I lived without hard-line internet through Thursday, saved by my iPad which of course worked fine. On Friday morning I still had no internet, so I called the 800 number again, went through the voice prompts and got another wonderfully polite person who apologized again, but told me the switch at the central station had not been adjusted because of a work stoppage, asking me if I had heard or read about this. I said I had, but I wondered why they would have made a network configuration change earlier in the week, not told me, and sent me a free modem that needed to be configured at the central station when there was no one available to do that. The wonderfully polite person agreed with me that this was wrong, and said I should have been called before the change was made originally to advise me a new modem was coming before they had sent it. I asked if all this was supposed to happen without me calling and he said yes, absolutely, then apologized again for the inconvenience.

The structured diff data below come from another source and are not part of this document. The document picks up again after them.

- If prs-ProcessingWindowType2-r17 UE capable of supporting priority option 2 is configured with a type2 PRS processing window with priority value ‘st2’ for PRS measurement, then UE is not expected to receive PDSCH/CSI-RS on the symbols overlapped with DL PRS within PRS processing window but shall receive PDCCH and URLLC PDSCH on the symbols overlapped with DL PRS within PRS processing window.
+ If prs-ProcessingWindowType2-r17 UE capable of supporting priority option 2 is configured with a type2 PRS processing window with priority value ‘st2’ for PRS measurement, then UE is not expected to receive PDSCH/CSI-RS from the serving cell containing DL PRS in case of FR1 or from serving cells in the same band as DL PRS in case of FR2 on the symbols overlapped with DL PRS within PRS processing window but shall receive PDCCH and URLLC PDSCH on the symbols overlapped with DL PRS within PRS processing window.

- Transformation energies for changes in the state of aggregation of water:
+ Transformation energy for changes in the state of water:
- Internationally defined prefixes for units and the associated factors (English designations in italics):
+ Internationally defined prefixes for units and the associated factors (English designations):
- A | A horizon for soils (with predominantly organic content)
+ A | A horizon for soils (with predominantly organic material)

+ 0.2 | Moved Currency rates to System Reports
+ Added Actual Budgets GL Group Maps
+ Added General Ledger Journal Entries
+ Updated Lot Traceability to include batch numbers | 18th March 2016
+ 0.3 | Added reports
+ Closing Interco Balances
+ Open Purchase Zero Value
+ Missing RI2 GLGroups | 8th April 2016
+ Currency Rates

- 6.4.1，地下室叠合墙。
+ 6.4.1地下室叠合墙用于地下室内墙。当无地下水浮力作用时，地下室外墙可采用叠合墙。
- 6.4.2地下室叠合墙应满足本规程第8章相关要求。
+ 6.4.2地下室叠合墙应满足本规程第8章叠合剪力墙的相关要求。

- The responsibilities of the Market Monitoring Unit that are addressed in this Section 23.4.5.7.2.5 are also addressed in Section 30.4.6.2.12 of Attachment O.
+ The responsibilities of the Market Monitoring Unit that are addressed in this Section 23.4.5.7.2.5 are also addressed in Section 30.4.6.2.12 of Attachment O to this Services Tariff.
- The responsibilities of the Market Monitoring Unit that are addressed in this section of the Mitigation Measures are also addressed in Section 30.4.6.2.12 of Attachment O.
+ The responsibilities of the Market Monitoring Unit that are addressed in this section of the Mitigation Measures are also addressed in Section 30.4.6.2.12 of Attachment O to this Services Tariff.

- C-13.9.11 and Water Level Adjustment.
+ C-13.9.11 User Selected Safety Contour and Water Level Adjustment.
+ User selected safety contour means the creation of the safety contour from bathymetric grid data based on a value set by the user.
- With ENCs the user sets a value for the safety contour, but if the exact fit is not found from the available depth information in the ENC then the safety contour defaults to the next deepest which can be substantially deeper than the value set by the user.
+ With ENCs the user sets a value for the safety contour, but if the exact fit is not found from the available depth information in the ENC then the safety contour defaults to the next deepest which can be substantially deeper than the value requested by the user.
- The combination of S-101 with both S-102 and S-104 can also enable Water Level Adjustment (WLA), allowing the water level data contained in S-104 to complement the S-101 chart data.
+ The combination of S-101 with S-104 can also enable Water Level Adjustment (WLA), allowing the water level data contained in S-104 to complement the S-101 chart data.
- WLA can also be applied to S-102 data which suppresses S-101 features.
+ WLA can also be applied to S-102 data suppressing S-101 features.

I asked when I would have my internet connection again, and he said he hoped it would be by Monday, if someone was available to make the change at the central station during business hours, since they did not work weekends, if they were working at all. I offered some less than polite words about the impact this was having on my ability to conduct business in a turbulent equities market, and suffice it to say, with a certain number of carefully worded phrases (including a promise to write this blog entry), my connectivity was restored about four hours later.

I suppose that’s one way to take a job to completion.

I write this not specifically as a celebration of Apple and an indictment of my telecom company. I offer it instead as a lesson in excellence and the loyalty a true commitment to customers will garner. What Apple does should be the norm, not the exception, but because it is the exception, they enjoy almost unreal loyalty from their customers. I believe most if not all businesses once aspired to such a level of passion, but today, not so much. Mediocrity seems to be good enough for a lot of businesses, and as customers, we are just supposed to grin and bear it. That’s one of the true costs of everyday low prices. Quality can become a coin toss.

Perhaps it is time to put a stake in the ground and demand better products and services in every capacity we consume. With all this choice, customers are supposed to be Job #1. But are we really? If we have been reduced to being consumers rather than customers, than at the very least, let us consume well—without frustration, without anger, with reasonable expectations of the value chain. I have a better idea: let’s not be consumers, let’s be customers and expect to be treated that way, with respect, forcing healthy market competition for our loyalty. We pay a lot for this stuff, honestly, we do. Quality should be a given.

Not much to ask, products and services that work—and that work well, all the time.

Then again, perhaps I might share with you another example of trying to replace a battery for a mobile device from a branded store where the device remains on sale but the batteries not so much. Nah, I’ll spare you, just scroll up and do a search and replace.